(Data provided begins)

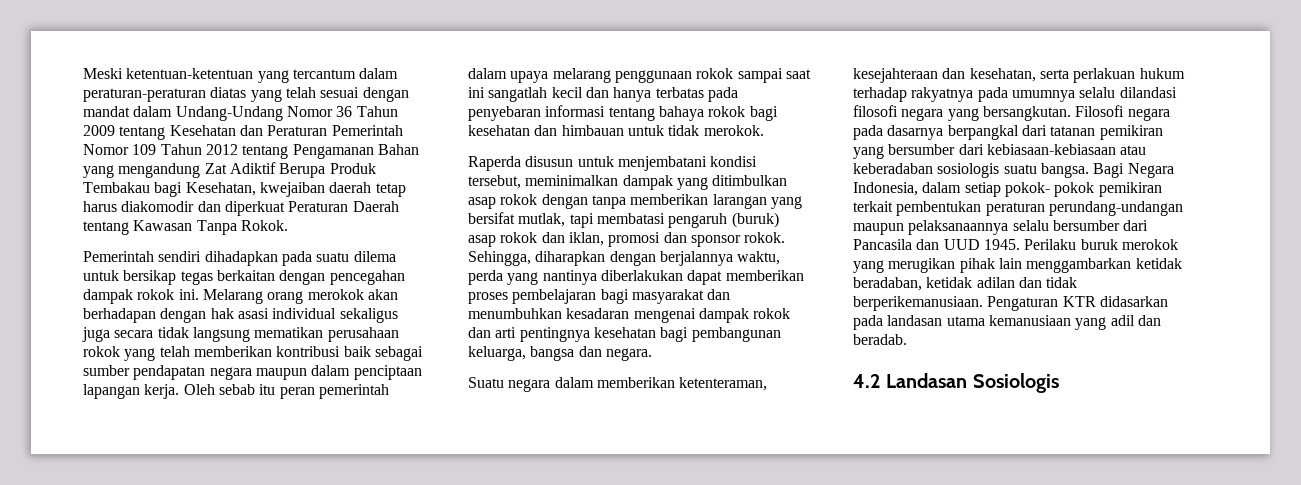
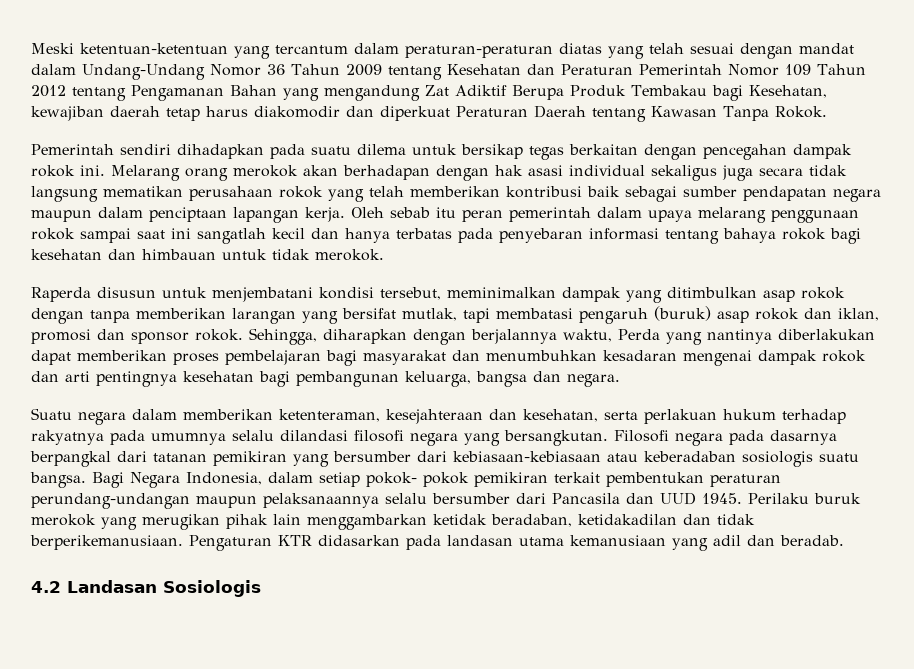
- Meski ketentuan-ketentuan yang tercantum dalam peraturan-peraturan diatas yang telah sesuai dengan mandat dalam Undang-Undang Nomor 36 Tahun 2009 tentang Kesehatan dan Peraturan Pemerintah Nomor 109 Tahun 2012 tentang Pengamanan Bahan yang mengandung Zat Adiktif Berupa Produk Tembakau bagi Kesehatan, kwejaiban daerah tetap harus diakomodir dan diperkuat Peraturan Daerah tentang Kawasan Tanpa Rokok.
+ Meski ketentuan-ketentuan yang tercantum dalam peraturan-peraturan diatas yang telah sesuai dengan mandat dalam Undang-Undang Nomor 36 Tahun 2009 tentang Kesehatan dan Peraturan Pemerintah Nomor 109 Tahun 2012 tentang Pengamanan Bahan yang mengandung Zat Adiktif Berupa Produk Tembakau bagi Kesehatan, kewajiban daerah tetap harus diakomodir dan diperkuat Peraturan Daerah tentang Kawasan Tanpa Rokok.
- Sehingga, diharapkan dengan berjalannya waktu, perda yang nantinya diberlakukan dapat memberikan proses pembelajaran bagi masyarakat dan menumbuhkan kesadaran mengenai dampak rokok dan arti pentingnya kesehatan bagi pembangunan keluarga, bangsa dan negara.
+ Sehingga, diharapkan dengan berjalannya waktu, Perda yang nantinya diberlakukan dapat memberikan proses pembelajaran bagi masyarakat dan menumbuhkan kesadaran mengenai dampak rokok dan arti pentingnya kesehatan bagi pembangunan keluarga, bangsa dan negara.
- Perilaku buruk merokok yang merugikan pihak lain menggambarkan ketidak beradaban, ketidak adilan dan tidak berperikemanusiaan.
+ Perilaku buruk merokok yang merugikan pihak lain menggambarkan ketidak beradaban, ketidakadilan dan tidak berperikemanusiaan.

(Data provided ends)

• Exercise brief
In this exercise, set down all of the data exactly, without the pictures.

• Solution for this exercise
- Meski ketentuan-ketentuan yang tercantum dalam peraturan-peraturan diatas yang telah sesuai dengan mandat dalam Undang-Undang Nomor 36 Tahun 2009 tentang Kesehatan dan Peraturan Pemerintah Nomor 109 Tahun 2012 tentang Pengamanan Bahan yang mengandung Zat Adiktif Berupa Produk Tembakau bagi Kesehatan, kwejaiban daerah tetap harus diakomodir dan diperkuat Peraturan Daerah tentang Kawasan Tanpa Rokok.
+ Meski ketentuan-ketentuan yang tercantum dalam peraturan-peraturan diatas yang telah sesuai dengan mandat dalam Undang-Undang Nomor 36 Tahun 2009 tentang Kesehatan dan Peraturan Pemerintah Nomor 109 Tahun 2012 tentang Pengamanan Bahan yang mengandung Zat Adiktif Berupa Produk Tembakau bagi Kesehatan, kewajiban daerah tetap harus diakomodir dan diperkuat Peraturan Daerah tentang Kawasan Tanpa Rokok.
- Sehingga, diharapkan dengan berjalannya waktu, perda yang nantinya diberlakukan dapat memberikan proses pembelajaran bagi masyarakat dan menumbuhkan kesadaran mengenai dampak rokok dan arti pentingnya kesehatan bagi pembangunan keluarga, bangsa dan negara.
+ Sehingga, diharapkan dengan berjalannya waktu, Perda yang nantinya diberlakukan dapat memberikan proses pembelajaran bagi masyarakat dan menumbuhkan kesadaran mengenai dampak rokok dan arti pentingnya kesehatan bagi pembangunan keluarga, bangsa dan negara.
- Perilaku buruk merokok yang merugikan pihak lain menggambarkan ketidak beradaban, ketidak adilan dan tidak berperikemanusiaan.
+ Perilaku buruk merokok yang merugikan pihak lain menggambarkan ketidak beradaban, ketidakadilan dan tidak berperikemanusiaan.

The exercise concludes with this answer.